En medio de un debate educativo centrado en la tecnología, las medidas sanitarias para el regreso a clases y la reanudación del ciclo escolar, surgió una nota periodística cuyo encabezado conjuga el asombro, la esperanza y la vergüenza: “Niña obtiene amparo para recibir educación en mejores condiciones”. La noticia: Marichuy, una estudiante de educación primaria en el municipio de Soledad, San Luis Potosí, logró, junto con sus padres y un equipo de litigio, que una juez ordenara a las autoridades educativas de su entidad que mejoraran el edificio escolar al que asiste, tras denunciar situaciones tan indignantes como tener que evitar orinar durante el horario de clases dadas la insuficiencia de las letrinas del plantel. Además, manifestó la falta de profesores, el mal estado de las paredes y los techos, la mala ventilación y la carencia de agua adecuada para el consumo humano.

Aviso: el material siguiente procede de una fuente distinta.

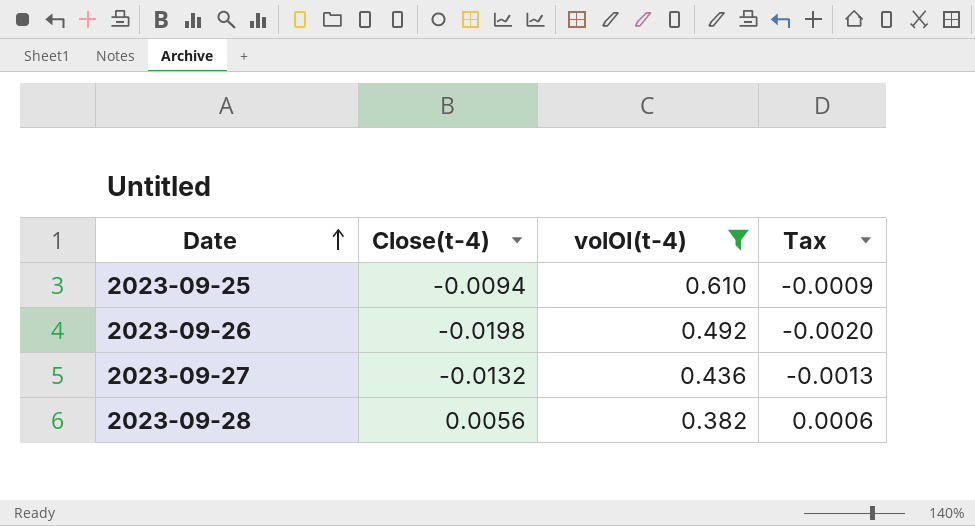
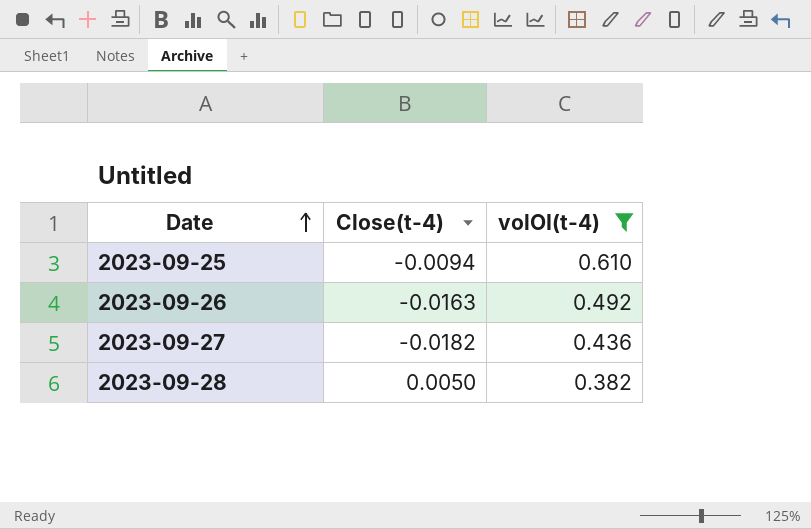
column Tax | formula: [Close(t-4)] * 0.1 -> none
2023-09-26 | Close(t-4): -0.0198 -> -0.0163
2023-09-27 | Close(t-4): -0.0132 -> -0.0182
2023-09-28 | Close(t-4): 0.0056 -> 0.0050

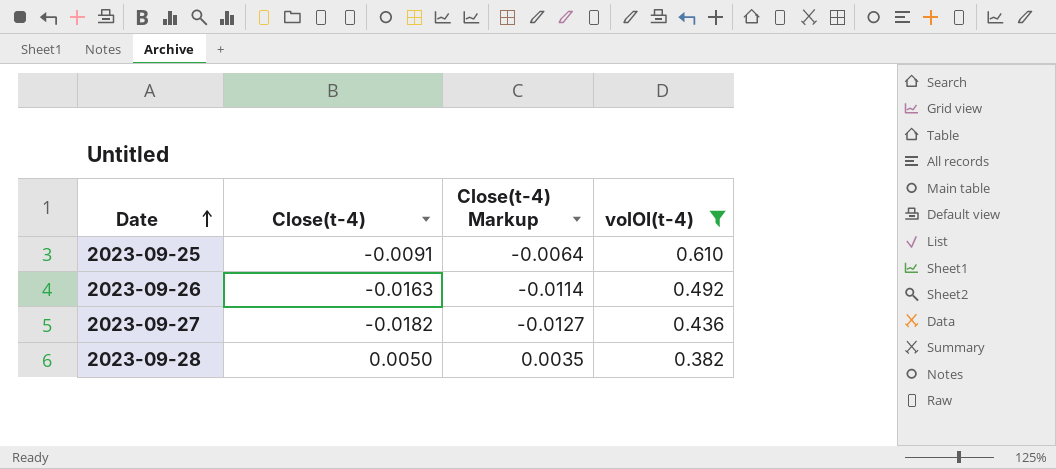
column Close(t-4) Markup | formula: none -> [Close(t-4)] * 0.7
2023-09-25 | Close(t-4): -0.0094 -> -0.0091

El logro de Marichuy es una bofetada seca y contundente al acartonado discurso político que no duda en ensalzar los efectos positivos de la educación, en recordar una y otra vez al indio zapoteca que a través de las letras superó su miseria hasta llegar a ser presidente, discurso que incongruentemente proviene de quienes siguen permitiendo que sean inauguradas escuelas sin los elementos mínimos necesarios ya no para aprender, sino para albergar dignamente a seres humanos. Lo expuesto por la estudiante potosina es tan solo una pequeña muestra de las enormes carencias materiales en el ámbito educativo que se concentran, sobre todo, en aquellos planteles a los que asisten los niños originarios de los contextos más adversos.
La hazaña de la niña potosina es también un recordatorio de la atención a las prioridades más urgentes de nuestro sistema educativo. Se ha debatido mucho en estos momentos, por ejemplo, acerca de las enormes carencias y necesidades en cuanto al uso de la tecnología educativa. En otros tiempos el debate público se ha centrado en los resultados de pruebas internacionales, en las legislaciones en materia educativa, las pugnas entre los grupos de poder en el ámbito y los procesos de selección de docentes. Temas como éstos, sin duda importantes y necesarios de reflexionar, palidecen ante otros de mayor calado que no reciben la atención suficiente de la opinión pública, tales como el abandono escolar, la falta de cobertura en el servicio educativo o, como en el caso que ocupa a este escrito, las lamentables condiciones materiales de los planteles escolares.
La acción de Marichuy debería ser la punta de lanza para abrir el debate educativo desde una perspectiva más integral. No puede ser posible que sigamos soñando en una educación de vanguardia mientras permitimos que existan escuelas como la de la niña potosina. Es vergonzoso, por aislado que sea el caso, que sólo mediante una orden del poder judicial una escuela pueda aspirar a tener baños dignos, planta docente completa o muros en buen estado. Desafortunadamente, la precariedad de las instalaciones escolares, así como otras desgracias educativas, ya no son noticia en México y pareciera que son algo natural.
La hazaña en San Luis Potosí, además de resaltar una realidad educativa lamentable para buena parte del alumnado mexicano, debe ser vista como un emblema en la defensa del derecho educativo y la escuela pública: nos vino a recordar que no es normal ni mucho menos aceptable la precariedad de las instalaciones escolares, ni cualquier otro tipo de afrenta a un derecho tan valioso como el educativo. Con su ejemplo, Marichuy nos invita a soñar muy alto: ¿Qué pasaría si, emulándola, los alumnos y padres de familia de muchas partes del país denunciaran las malas condiciones de los planteles? ¿Si ya no fuera algo normal ni tolerable la falta de agua potable, electricidad o techos dignos en las escuelas? ¿Si hubiera consecuencias legales para todos aquellos que inauguran escuelas en tales condiciones? ¿Si nos decidiéramos a defender, hasta las últimas instancias, a la institución que por esencia debe buscar la igualación social: la escuela pública?